### Exercise brief
Print each record exactly as it appears, but drop the images.

Stored dataset items:

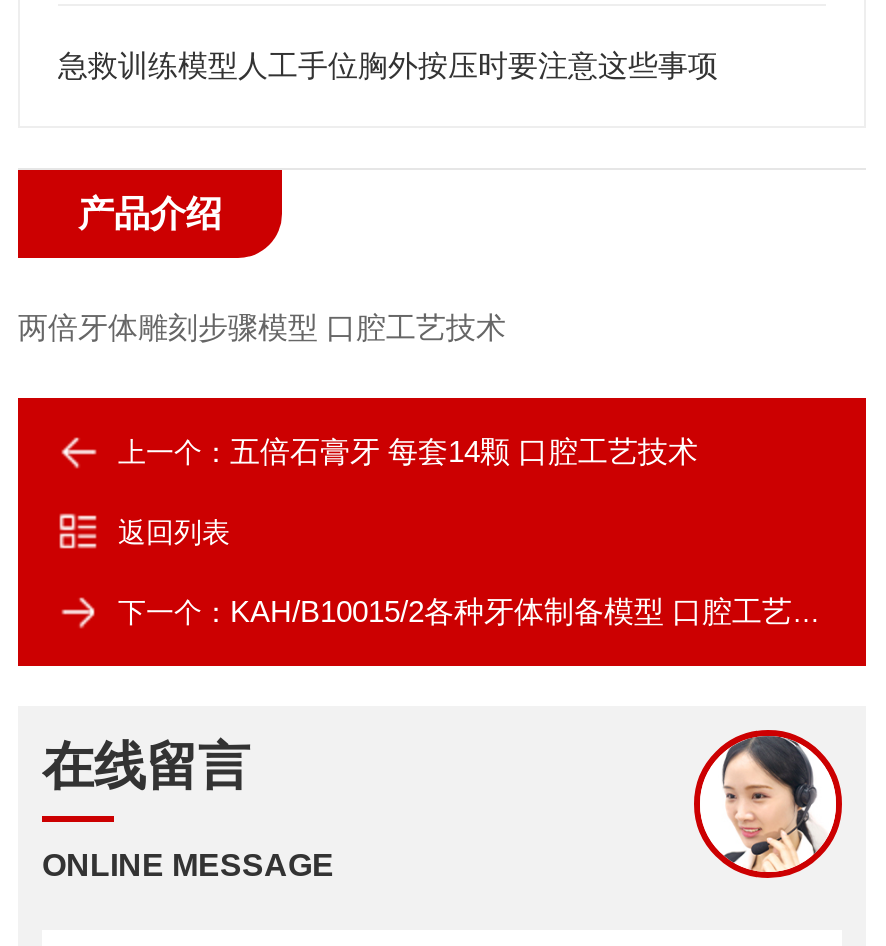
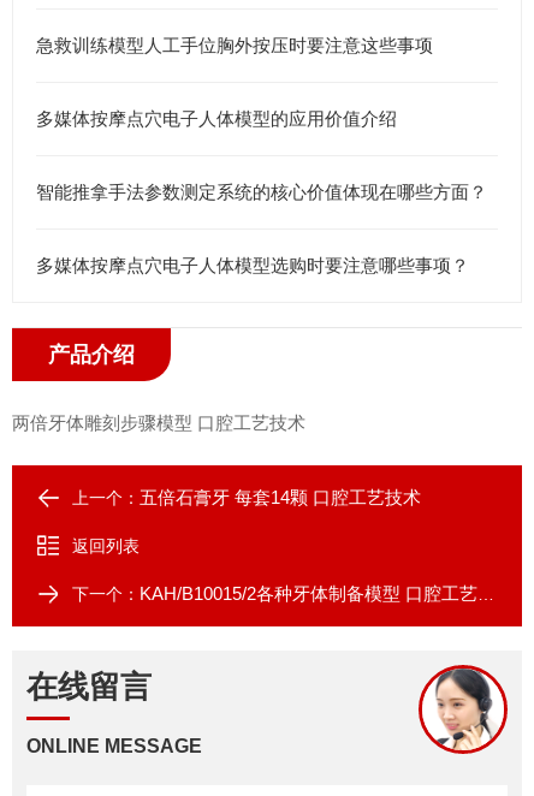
none -> [36,108,397,129] 多媒体按摩点穴电子人体模型的应用价值介绍
none -> [36,182,487,202] 智能推拿手法参数测定系统的核心价值体现在哪些方面？
none -> [36,255,469,275] 多媒体按摩点穴电子人体模型选购时要注意哪些事项？

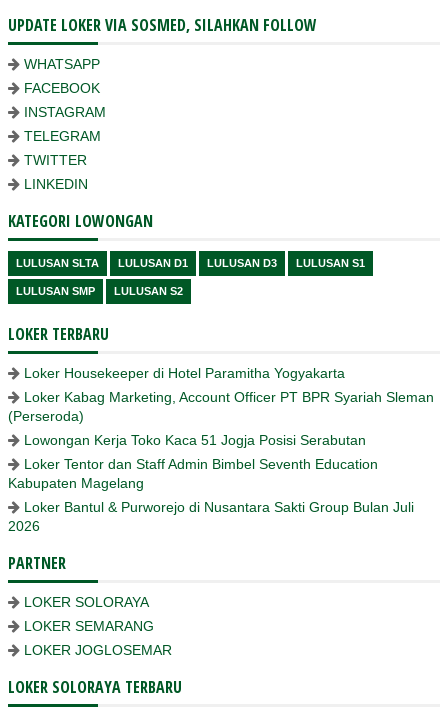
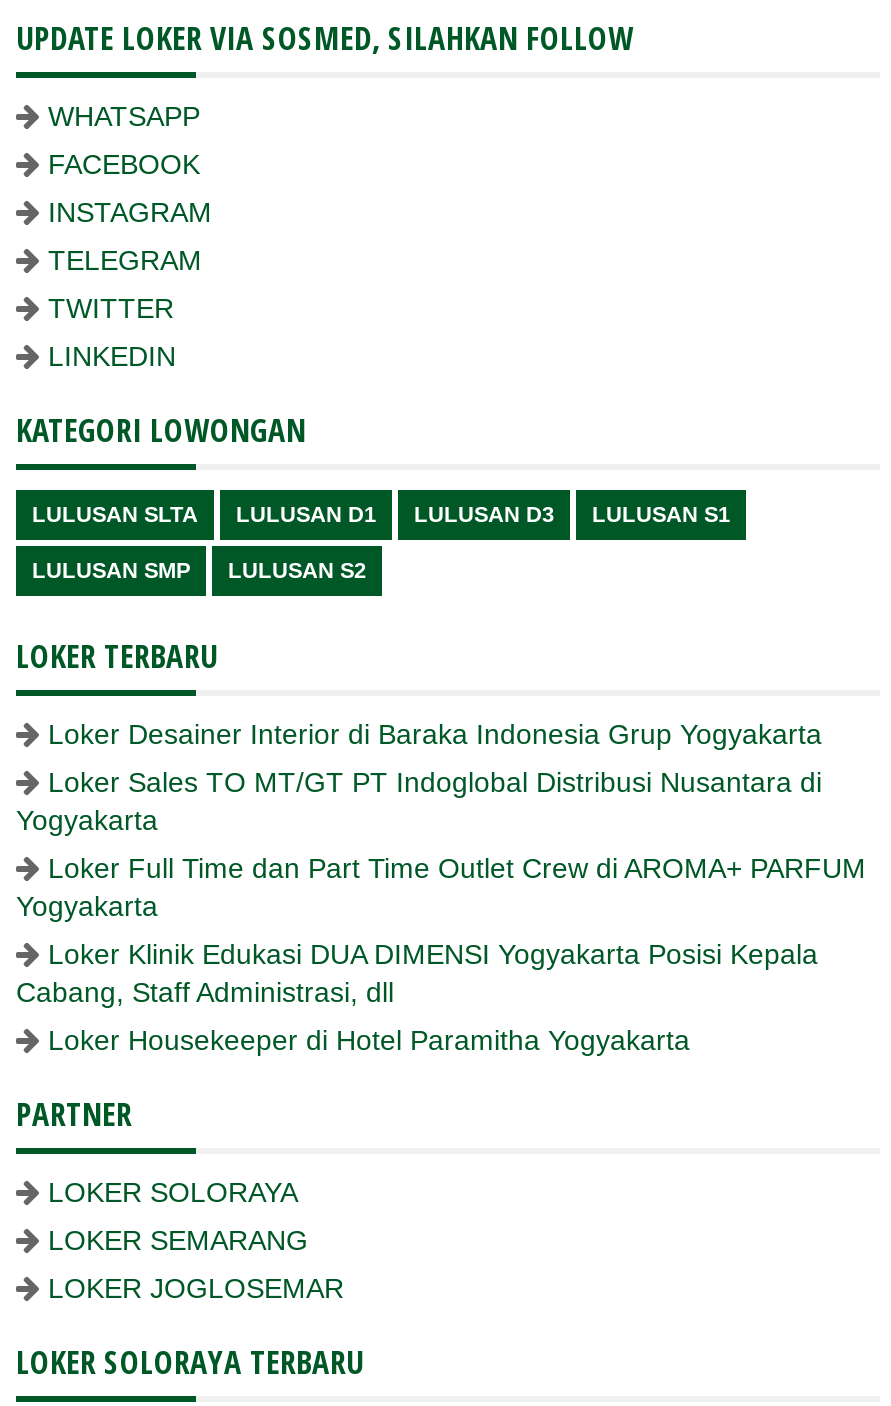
none -> [16,718,866,1008] Loker Desainer Interior di Baraka Indonesia Grup Yogyakarta | Loker Sales TO MT/GT PT Indoglobal Distribusi Nusantara di | Yogyakarta | Loker Full Time dan Part Time Outlet Crew di AROMA+ PARFUM | Yogyakarta | Loker Klinik Edukasi DUA DIMENSI Yogyakarta Posisi Kepala | Cabang, Staff Administrasi, dll
moved [24,365,345,381] -> [48,1024,690,1056]: Loker Housekeeper di Hotel Paramitha Yogyakarta
[8,389,434,534] Loker Kabag Marketing, Account Officer PT BPR Syariah Sleman | (Perseroda) | Lowongan Kerja Toko Kaca 51 Jogja Posisi Serabutan | Loker Tentor dan Staff Admin Bimbel Seventh Education | Kabupaten Magelang | Loker Bantul & Purworejo di Nusantara Sakti Group Bulan Juli | 2026 -> none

### Reply
none -> [36,108,397,129] 多媒体按摩点穴电子人体模型的应用价值介绍
none -> [36,182,487,202] 智能推拿手法参数测定系统的核心价值体现在哪些方面？
none -> [36,255,469,275] 多媒体按摩点穴电子人体模型选购时要注意哪些事项？

none -> [16,718,866,1008] Loker Desainer Interior di Baraka Indonesia Grup Yogyakarta | Loker Sales TO MT/GT PT Indoglobal Distribusi Nusantara di | Yogyakarta | Loker Full Time dan Part Time Outlet Crew di AROMA+ PARFUM | Yogyakarta | Loker Klinik Edukasi DUA DIMENSI Yogyakarta Posisi Kepala | Cabang, Staff Administrasi, dll
moved [24,365,345,381] -> [48,1024,690,1056]: Loker Housekeeper di Hotel Paramitha Yogyakarta
[8,389,434,534] Loker Kabag Marketing, Account Officer PT BPR Syariah Sleman | (Perseroda) | Lowongan Kerja Toko Kaca 51 Jogja Posisi Serabutan | Loker Tentor dan Staff Admin Bimbel Seventh Education | Kabupaten Magelang | Loker Bantul & Purworejo di Nusantara Sakti Group Bulan Juli | 2026 -> none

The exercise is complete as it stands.